▶ _Exercise_:
Write out an exact copy of the line with "development helping distribution" and of each line after it, through the end of the records below.

Screenshot and code edit data

Content starts

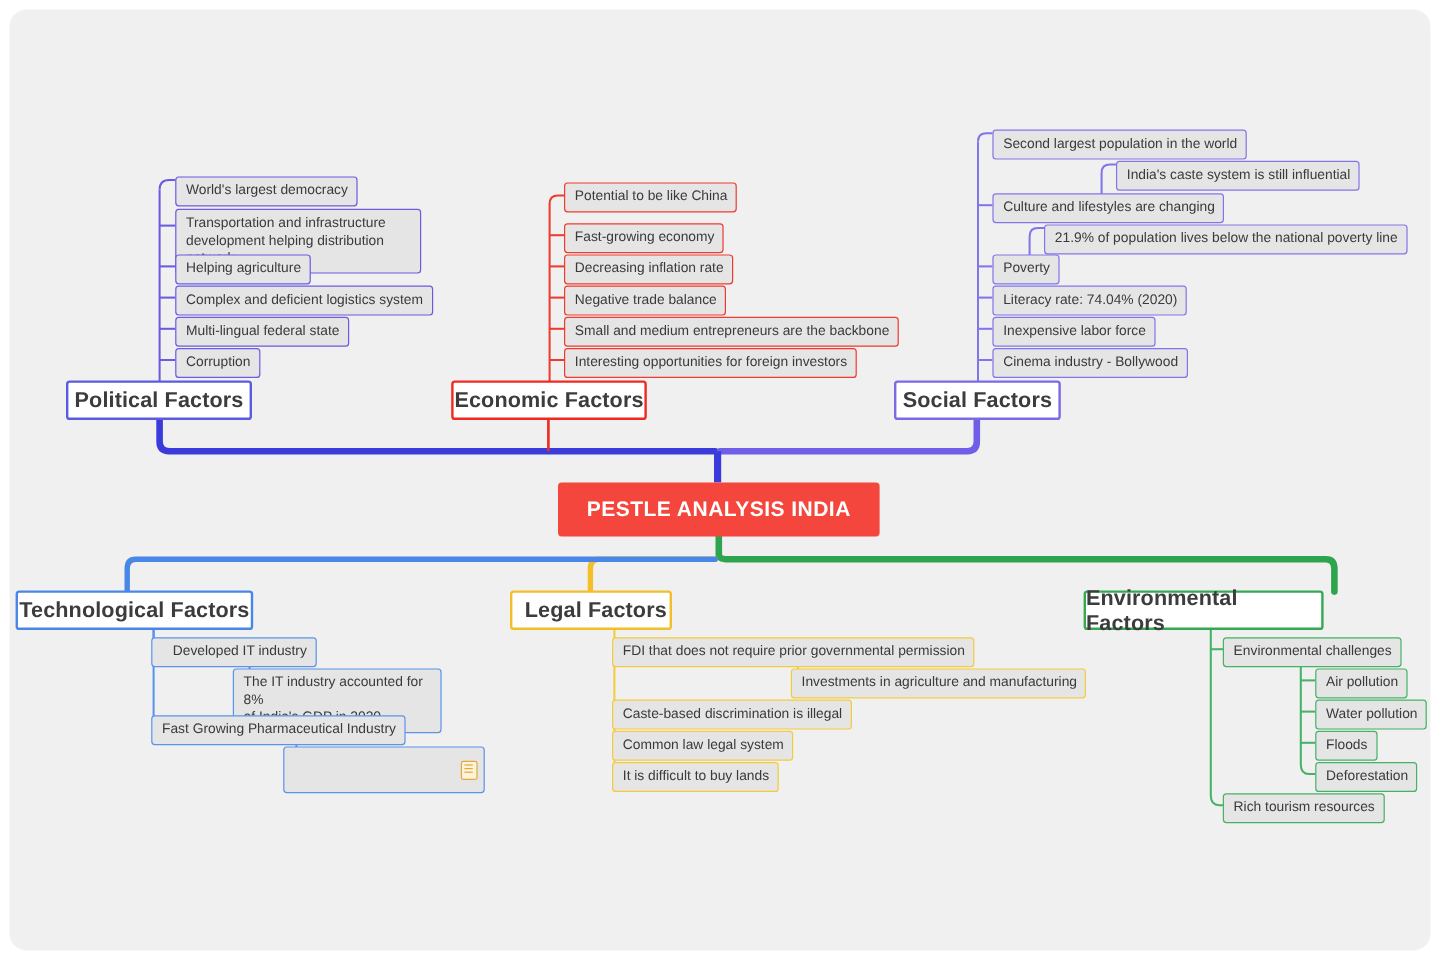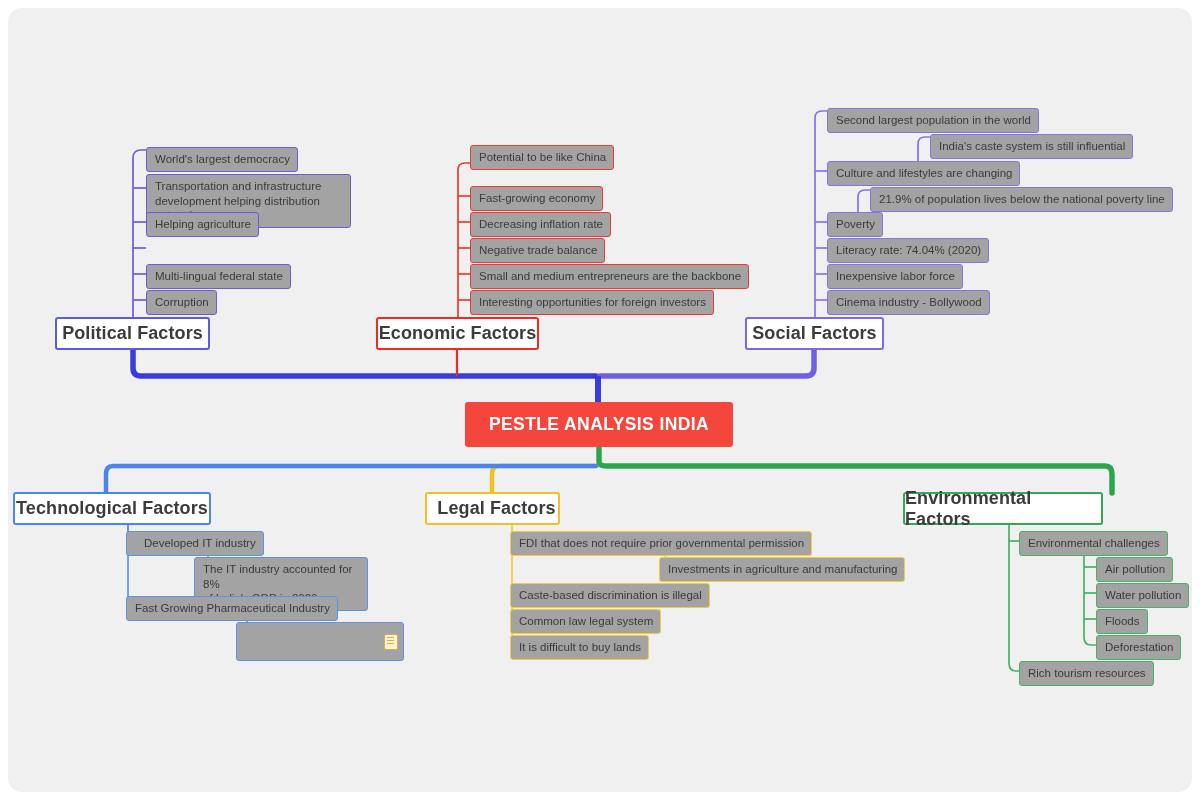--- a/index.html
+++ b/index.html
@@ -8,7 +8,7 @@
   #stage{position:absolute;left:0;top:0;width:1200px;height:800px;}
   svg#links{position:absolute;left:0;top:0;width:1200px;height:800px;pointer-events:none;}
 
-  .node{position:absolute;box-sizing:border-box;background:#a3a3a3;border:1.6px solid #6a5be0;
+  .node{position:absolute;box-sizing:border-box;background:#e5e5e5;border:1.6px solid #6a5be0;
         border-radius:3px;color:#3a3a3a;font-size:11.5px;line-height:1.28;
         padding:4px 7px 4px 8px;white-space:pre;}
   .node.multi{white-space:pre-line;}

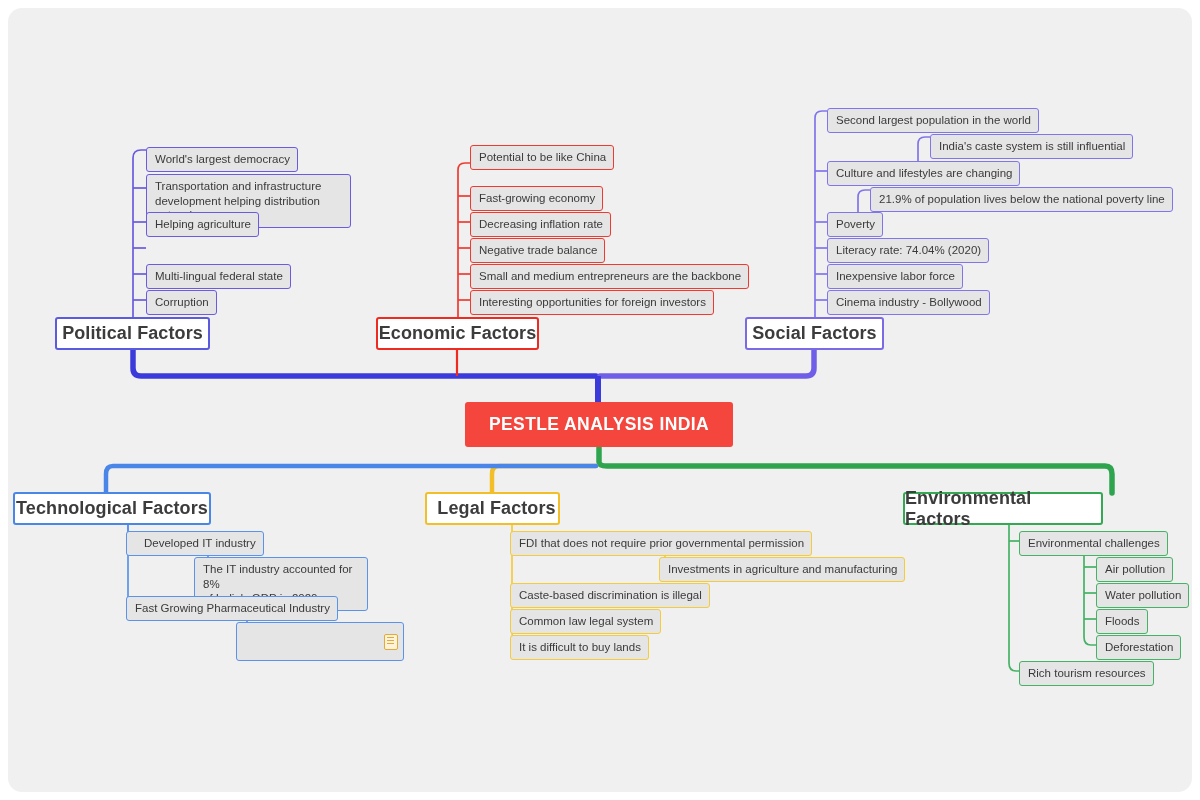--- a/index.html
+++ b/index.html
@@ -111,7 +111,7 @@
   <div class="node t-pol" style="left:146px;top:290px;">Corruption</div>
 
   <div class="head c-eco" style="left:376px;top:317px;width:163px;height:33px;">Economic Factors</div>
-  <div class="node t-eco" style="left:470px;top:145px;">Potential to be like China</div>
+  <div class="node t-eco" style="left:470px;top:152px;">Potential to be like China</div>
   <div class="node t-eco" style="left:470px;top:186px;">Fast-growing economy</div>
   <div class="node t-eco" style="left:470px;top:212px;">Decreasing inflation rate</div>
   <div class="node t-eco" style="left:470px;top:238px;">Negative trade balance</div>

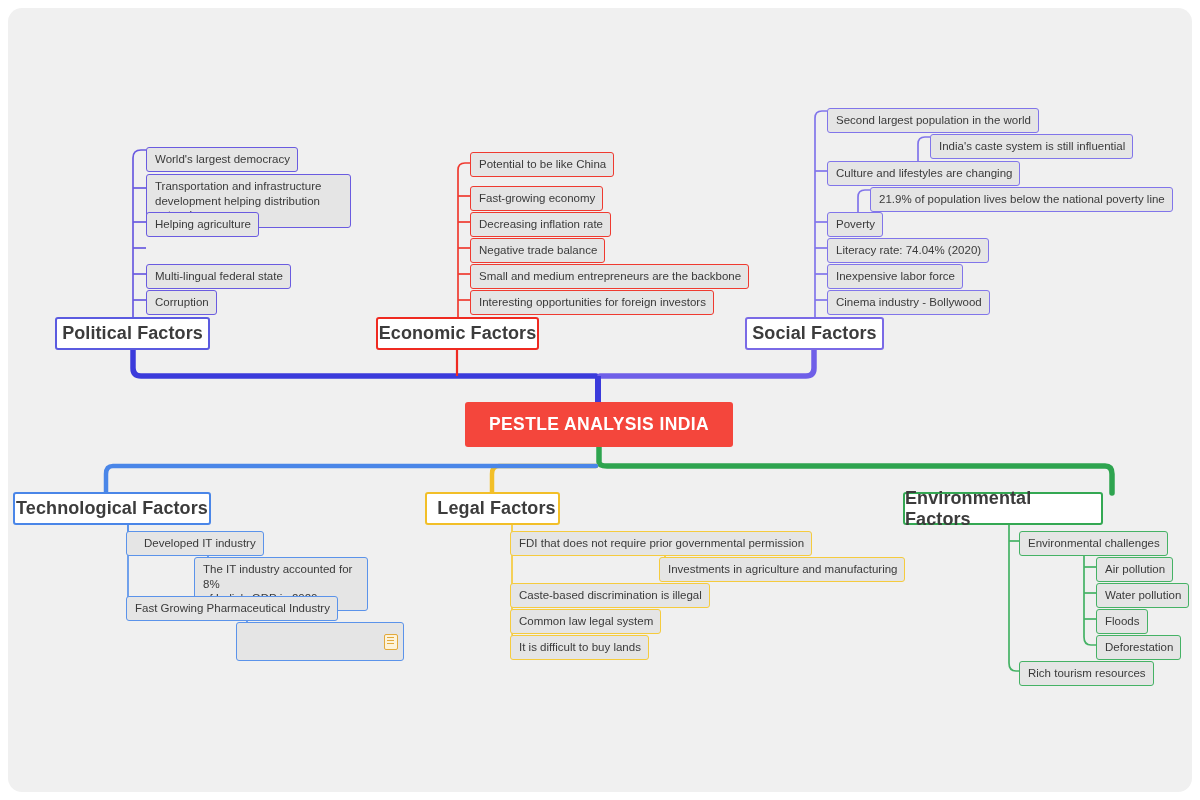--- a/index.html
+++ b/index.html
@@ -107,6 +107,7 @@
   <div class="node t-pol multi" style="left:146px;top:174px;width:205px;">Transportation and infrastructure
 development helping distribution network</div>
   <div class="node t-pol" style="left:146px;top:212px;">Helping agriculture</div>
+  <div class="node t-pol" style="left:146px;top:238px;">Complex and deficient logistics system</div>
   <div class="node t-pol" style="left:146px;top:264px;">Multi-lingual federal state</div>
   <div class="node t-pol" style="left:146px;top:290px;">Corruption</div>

Content ends

▶ _Answer area_:
 development helping distribution network</div>
   <div class="node t-pol" style="left:146px;top:212px;">Helping agriculture</div>
+  <div class="node t-pol" style="left:146px;top:238px;">Complex and deficient logistics system</div>
   <div class="node t-pol" style="left:146px;top:264px;">Multi-lingual federal state</div>
   <div class="node t-pol" style="left:146px;top:290px;">Corruption</div>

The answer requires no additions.